## Exercise aim
An acceptable answer repeats exactly the line with "[130,801,156,810] from -> (151, 1225) none" and each line after it through the end of the entries, and includes nothing else.

## Structured diff data
·····

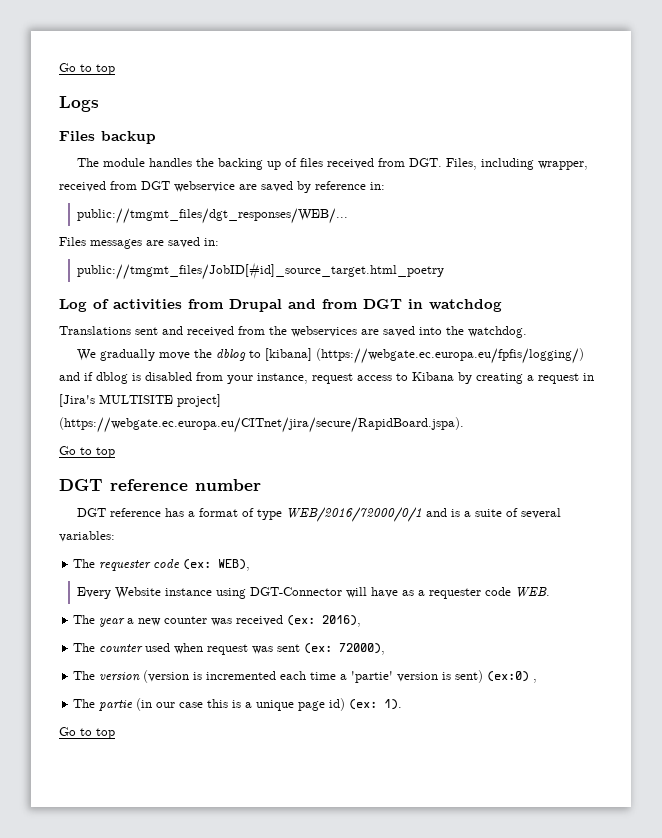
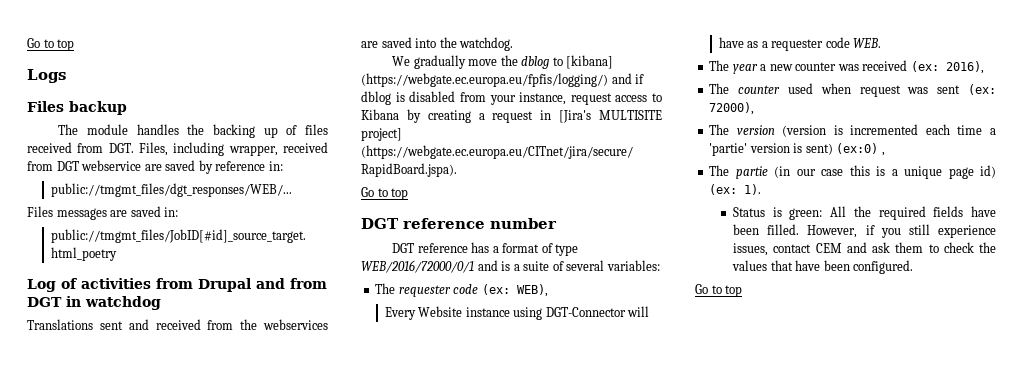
(403, 704) none -> [733,206,996,220] [733,224,996,238] [733,242,996,256] [732,260,914,274] // Status is green: All the required fields have been filled. However, if you still experience issues, contact CEM and ask them to check the values that have been configured.

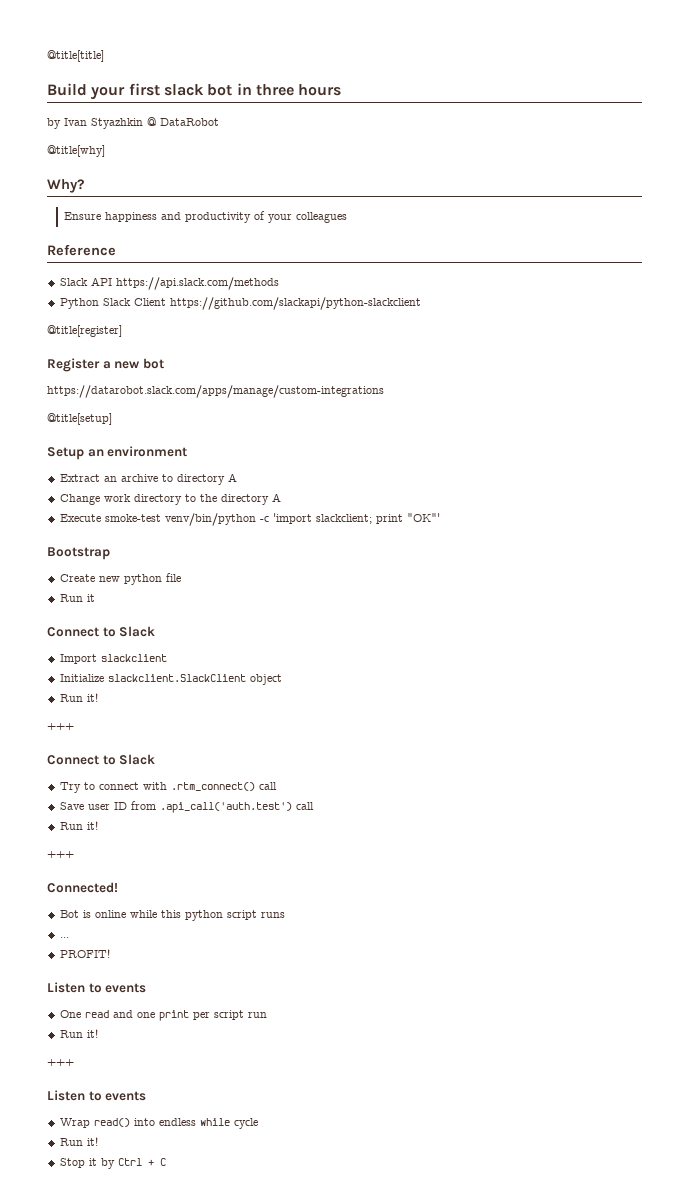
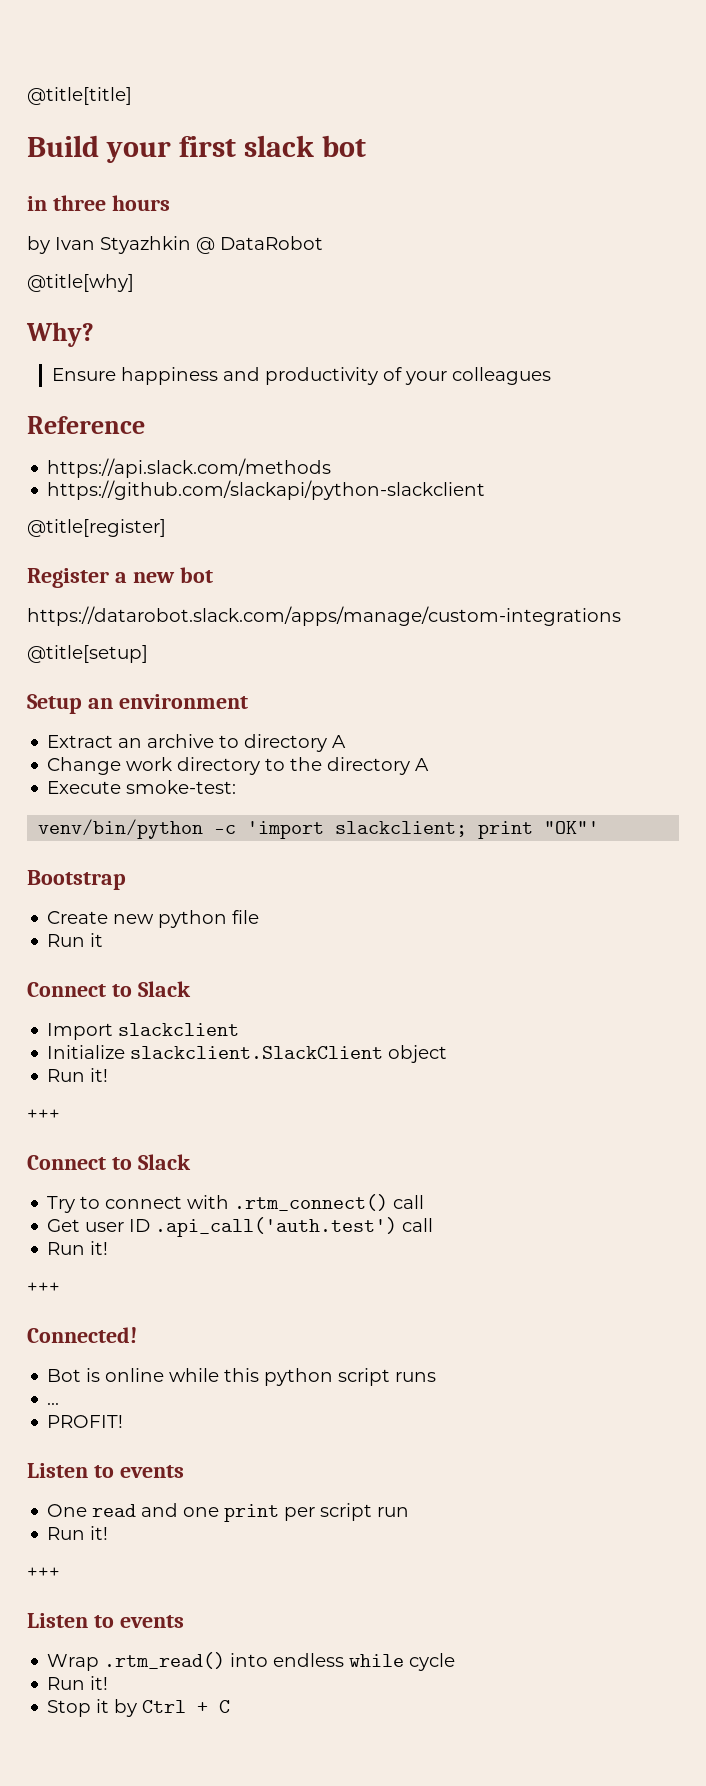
(233, 90) none -> (366, 146) //
[59,277,112,286] Slack API -> (145, 425) none
[59,298,166,309] Python Slack Client -> (332, 468) none
[104,514,161,522] smoke-test -> [126,780,237,794] smoke-test: //
[59,802,84,810] Save -> [47,1219,81,1232] Get
[130,801,156,810] from -> (151, 1225) none
[93,1118,130,1127] read() -> [104,1652,226,1669] .rtm_read()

·····

## Answer to this problem
[130,801,156,810] from -> (151, 1225) none
[93,1118,130,1127] read() -> [104,1652,226,1669] .rtm_read()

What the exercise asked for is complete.